■ WHAT THE TASK REQUIRES ■
Return all lines of the data in which the string "devurls" occurs.

■ WORKING DATA ■
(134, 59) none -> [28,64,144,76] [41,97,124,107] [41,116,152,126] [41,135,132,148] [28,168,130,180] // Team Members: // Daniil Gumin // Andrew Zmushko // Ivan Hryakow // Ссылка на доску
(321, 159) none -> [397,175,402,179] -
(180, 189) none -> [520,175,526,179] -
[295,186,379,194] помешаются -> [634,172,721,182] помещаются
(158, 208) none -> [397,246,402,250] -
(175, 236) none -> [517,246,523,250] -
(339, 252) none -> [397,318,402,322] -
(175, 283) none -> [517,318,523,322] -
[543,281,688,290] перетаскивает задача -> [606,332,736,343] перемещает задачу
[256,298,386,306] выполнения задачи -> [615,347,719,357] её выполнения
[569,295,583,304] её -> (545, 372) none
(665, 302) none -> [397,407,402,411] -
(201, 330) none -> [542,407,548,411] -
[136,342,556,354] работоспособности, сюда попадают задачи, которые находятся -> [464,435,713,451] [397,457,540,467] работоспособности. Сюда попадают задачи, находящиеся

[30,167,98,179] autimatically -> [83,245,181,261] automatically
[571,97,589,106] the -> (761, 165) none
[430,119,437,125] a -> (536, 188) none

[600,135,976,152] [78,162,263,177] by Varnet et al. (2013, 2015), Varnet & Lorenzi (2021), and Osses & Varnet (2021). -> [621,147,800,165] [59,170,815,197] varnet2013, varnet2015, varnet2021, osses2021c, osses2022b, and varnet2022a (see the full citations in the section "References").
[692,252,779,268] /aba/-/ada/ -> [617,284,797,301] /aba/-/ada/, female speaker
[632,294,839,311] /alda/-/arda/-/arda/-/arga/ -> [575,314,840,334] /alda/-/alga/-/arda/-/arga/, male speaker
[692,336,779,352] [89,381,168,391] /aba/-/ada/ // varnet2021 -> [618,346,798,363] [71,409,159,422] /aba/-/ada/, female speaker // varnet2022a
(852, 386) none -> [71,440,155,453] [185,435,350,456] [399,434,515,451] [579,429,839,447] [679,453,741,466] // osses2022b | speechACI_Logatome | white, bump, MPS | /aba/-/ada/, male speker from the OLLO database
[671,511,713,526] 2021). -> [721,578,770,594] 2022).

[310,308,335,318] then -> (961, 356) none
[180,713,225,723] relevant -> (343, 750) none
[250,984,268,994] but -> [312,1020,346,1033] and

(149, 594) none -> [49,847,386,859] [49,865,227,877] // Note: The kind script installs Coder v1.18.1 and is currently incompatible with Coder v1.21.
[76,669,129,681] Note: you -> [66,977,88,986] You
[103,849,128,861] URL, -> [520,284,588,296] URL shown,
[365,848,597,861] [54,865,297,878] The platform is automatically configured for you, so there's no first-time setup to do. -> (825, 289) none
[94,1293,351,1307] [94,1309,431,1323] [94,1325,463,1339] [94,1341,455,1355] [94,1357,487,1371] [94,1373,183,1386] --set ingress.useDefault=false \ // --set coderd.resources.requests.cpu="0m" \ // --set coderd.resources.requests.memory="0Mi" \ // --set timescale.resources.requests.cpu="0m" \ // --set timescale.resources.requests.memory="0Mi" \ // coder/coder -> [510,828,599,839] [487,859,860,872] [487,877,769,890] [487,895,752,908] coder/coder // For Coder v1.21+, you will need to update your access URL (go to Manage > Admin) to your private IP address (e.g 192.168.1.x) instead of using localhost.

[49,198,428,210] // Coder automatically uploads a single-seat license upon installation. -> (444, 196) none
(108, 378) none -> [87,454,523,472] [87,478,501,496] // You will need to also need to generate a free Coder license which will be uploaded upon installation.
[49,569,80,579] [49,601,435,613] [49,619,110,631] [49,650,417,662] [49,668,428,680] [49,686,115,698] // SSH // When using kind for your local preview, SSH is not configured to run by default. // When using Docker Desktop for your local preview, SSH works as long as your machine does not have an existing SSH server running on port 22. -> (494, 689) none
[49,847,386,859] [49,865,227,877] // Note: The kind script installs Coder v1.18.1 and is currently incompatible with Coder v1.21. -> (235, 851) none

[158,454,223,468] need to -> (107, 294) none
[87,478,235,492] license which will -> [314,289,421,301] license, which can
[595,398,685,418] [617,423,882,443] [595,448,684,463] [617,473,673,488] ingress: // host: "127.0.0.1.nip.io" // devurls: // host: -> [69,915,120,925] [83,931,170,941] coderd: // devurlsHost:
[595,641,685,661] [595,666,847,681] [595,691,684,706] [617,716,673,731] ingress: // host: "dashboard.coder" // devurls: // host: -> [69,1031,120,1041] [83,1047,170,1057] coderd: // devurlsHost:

■ SOLUTION FOR THIS PROBLEM ■
[595,398,685,418] [617,423,882,443] [595,448,684,463] [617,473,673,488] ingress: // host: "127.0.0.1.nip.io" // devurls: // host: -> [69,915,120,925] [83,931,170,941] coderd: // devurlsHost:
[595,641,685,661] [595,666,847,681] [595,691,684,706] [617,716,673,731] ingress: // host: "dashboard.coder" // devurls: // host: -> [69,1031,120,1041] [83,1047,170,1057] coderd: // devurlsHost:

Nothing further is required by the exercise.